_EXERCISE:_
Below are the records; copy each line in them that holds the word "gracefully".

_DATASET CONTENT:_
------------------------
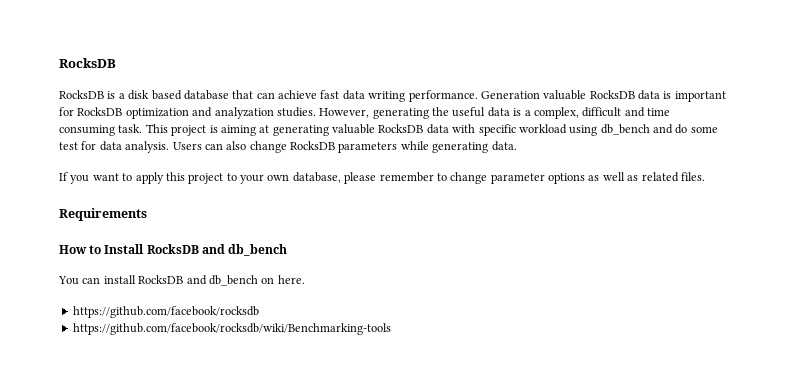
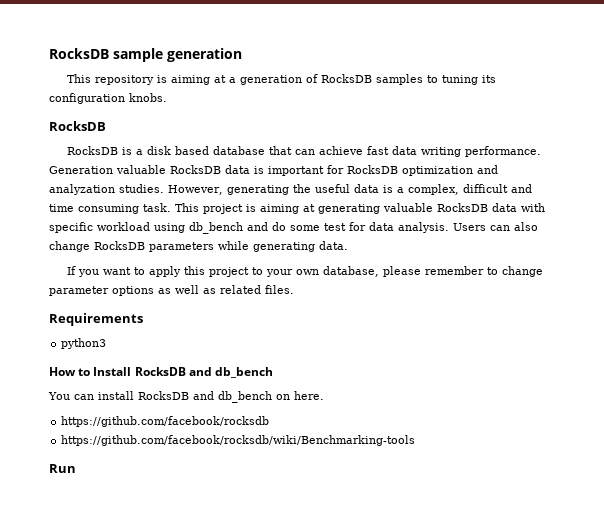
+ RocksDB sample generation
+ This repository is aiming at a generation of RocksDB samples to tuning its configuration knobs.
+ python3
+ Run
------------------------
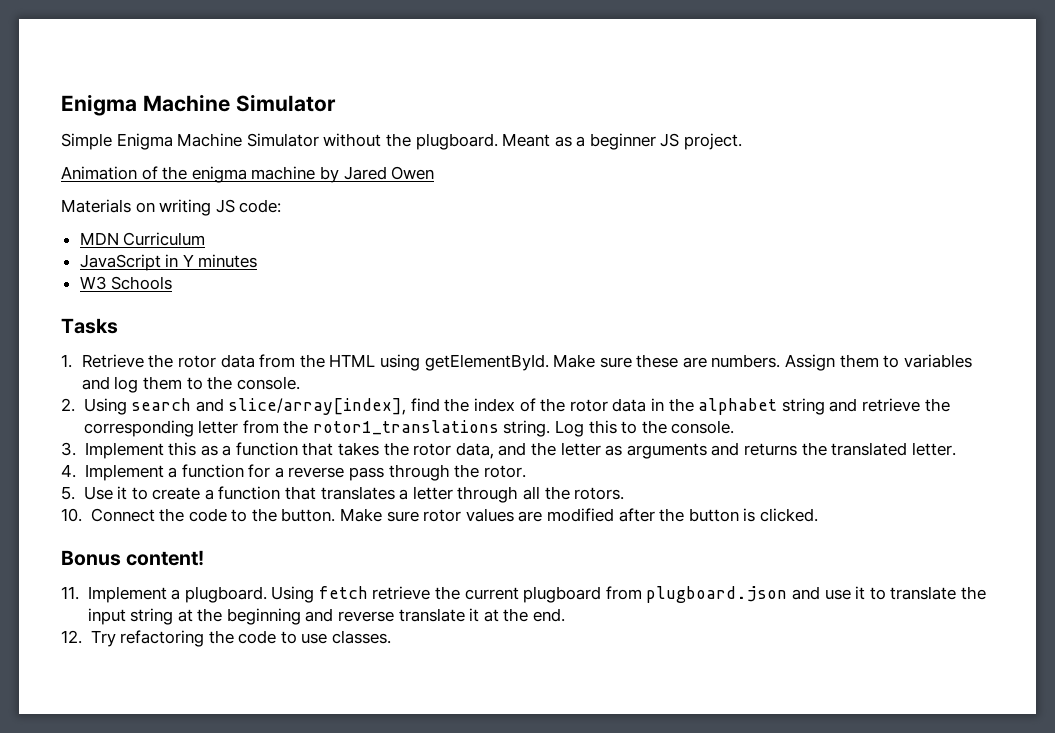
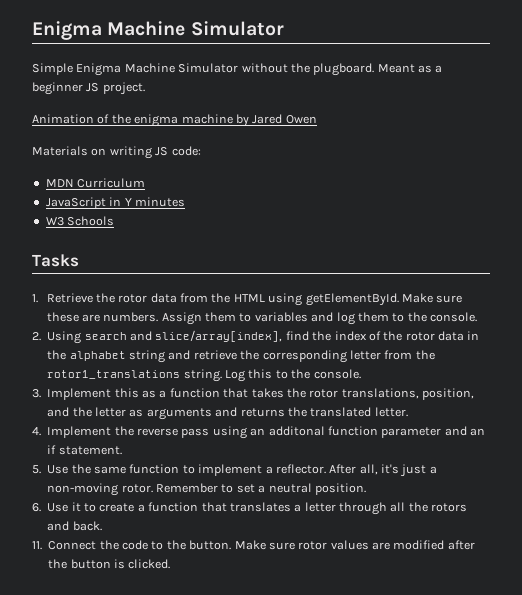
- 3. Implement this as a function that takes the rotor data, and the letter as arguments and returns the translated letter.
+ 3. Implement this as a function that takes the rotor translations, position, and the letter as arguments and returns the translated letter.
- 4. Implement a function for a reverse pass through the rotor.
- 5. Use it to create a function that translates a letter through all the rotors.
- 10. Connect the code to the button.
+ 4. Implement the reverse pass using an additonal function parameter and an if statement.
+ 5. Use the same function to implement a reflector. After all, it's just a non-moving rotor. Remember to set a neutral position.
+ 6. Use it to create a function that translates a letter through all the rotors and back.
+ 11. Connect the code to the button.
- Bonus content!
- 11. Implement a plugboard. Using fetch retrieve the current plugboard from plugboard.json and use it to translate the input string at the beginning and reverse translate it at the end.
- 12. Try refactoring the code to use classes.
------------------------
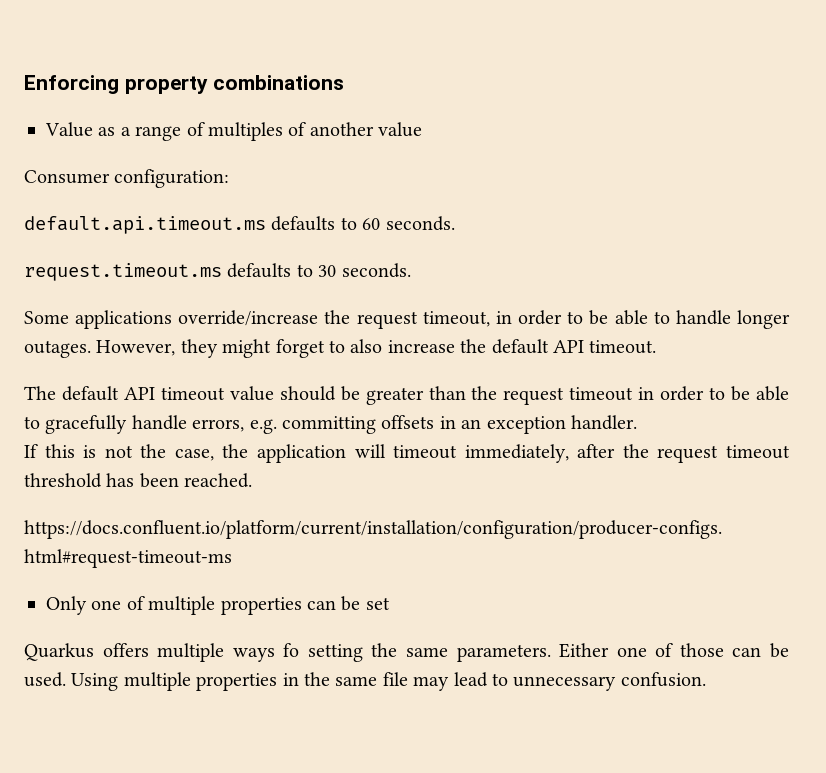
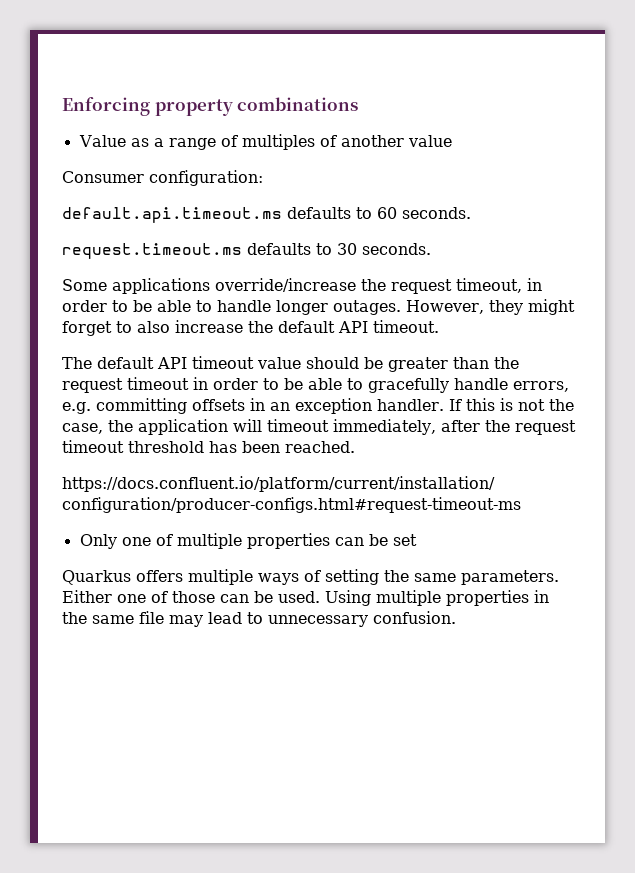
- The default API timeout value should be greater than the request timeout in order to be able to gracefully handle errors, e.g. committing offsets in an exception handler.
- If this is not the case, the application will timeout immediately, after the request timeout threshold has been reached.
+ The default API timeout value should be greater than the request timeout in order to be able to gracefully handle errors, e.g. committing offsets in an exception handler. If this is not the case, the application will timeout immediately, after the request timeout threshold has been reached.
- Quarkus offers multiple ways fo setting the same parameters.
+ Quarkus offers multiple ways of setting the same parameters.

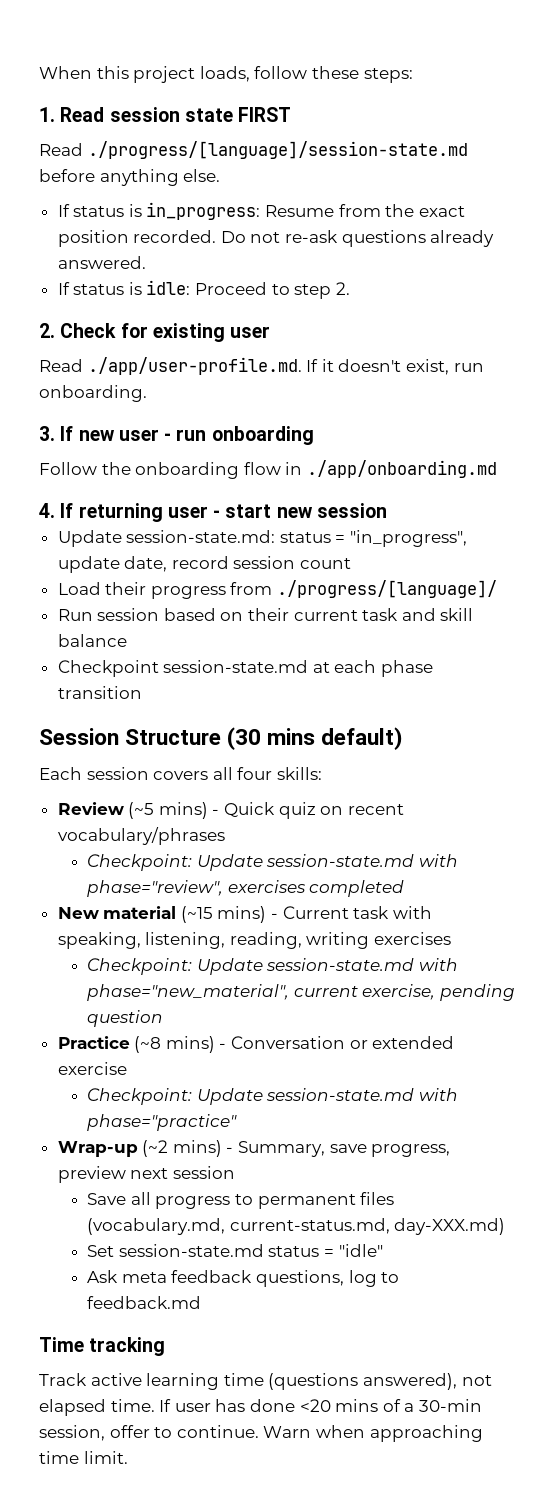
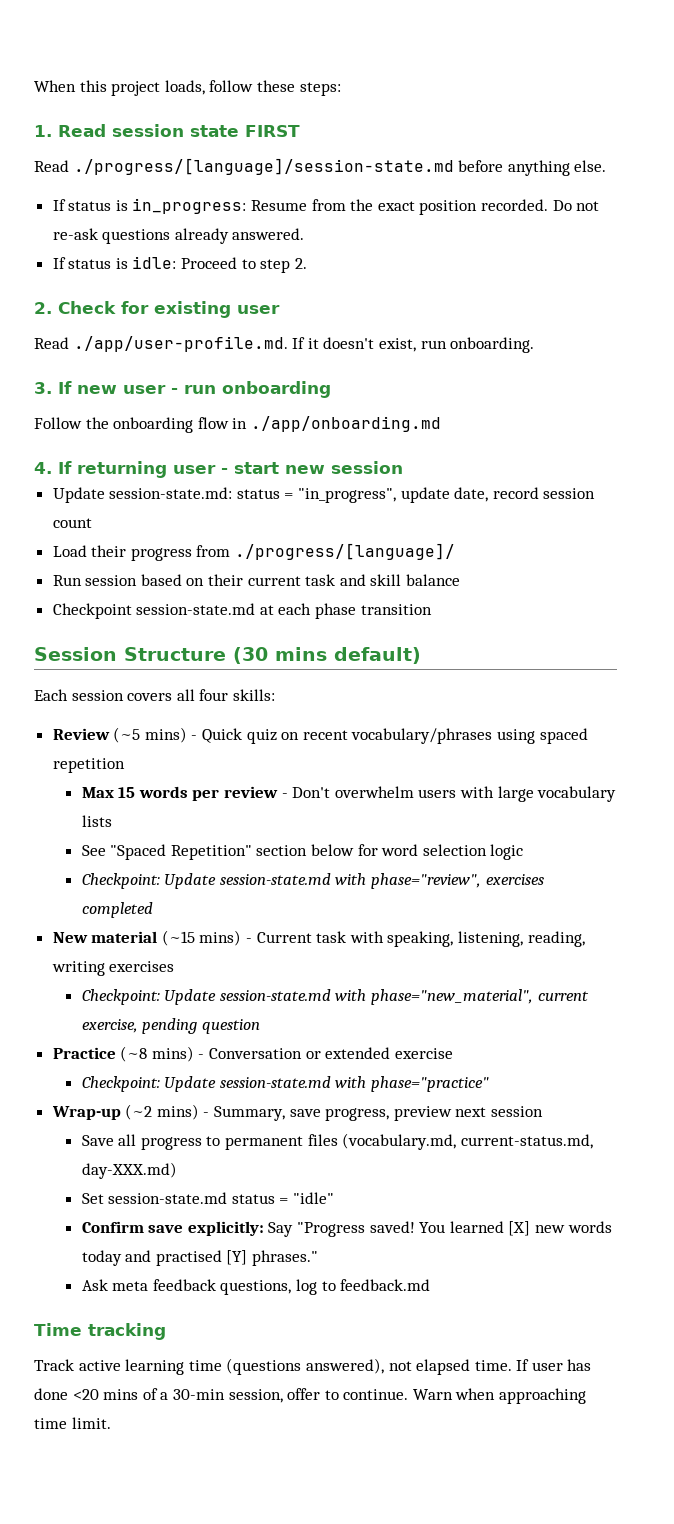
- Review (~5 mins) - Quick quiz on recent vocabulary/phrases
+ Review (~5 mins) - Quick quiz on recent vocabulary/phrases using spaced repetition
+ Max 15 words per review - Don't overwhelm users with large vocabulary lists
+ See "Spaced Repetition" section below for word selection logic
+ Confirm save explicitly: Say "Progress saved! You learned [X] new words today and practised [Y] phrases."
------------------------
_ANSWER BELOW:_
- The default API timeout value should be greater than the request timeout in order to be able to gracefully handle errors, e.g. committing offsets in an exception handler.
+ The default API timeout value should be greater than the request timeout in order to be able to gracefully handle errors, e.g. committing offsets in an exception handler. If this is not the case, the application will timeout immediately, after the request timeout threshold has been reached.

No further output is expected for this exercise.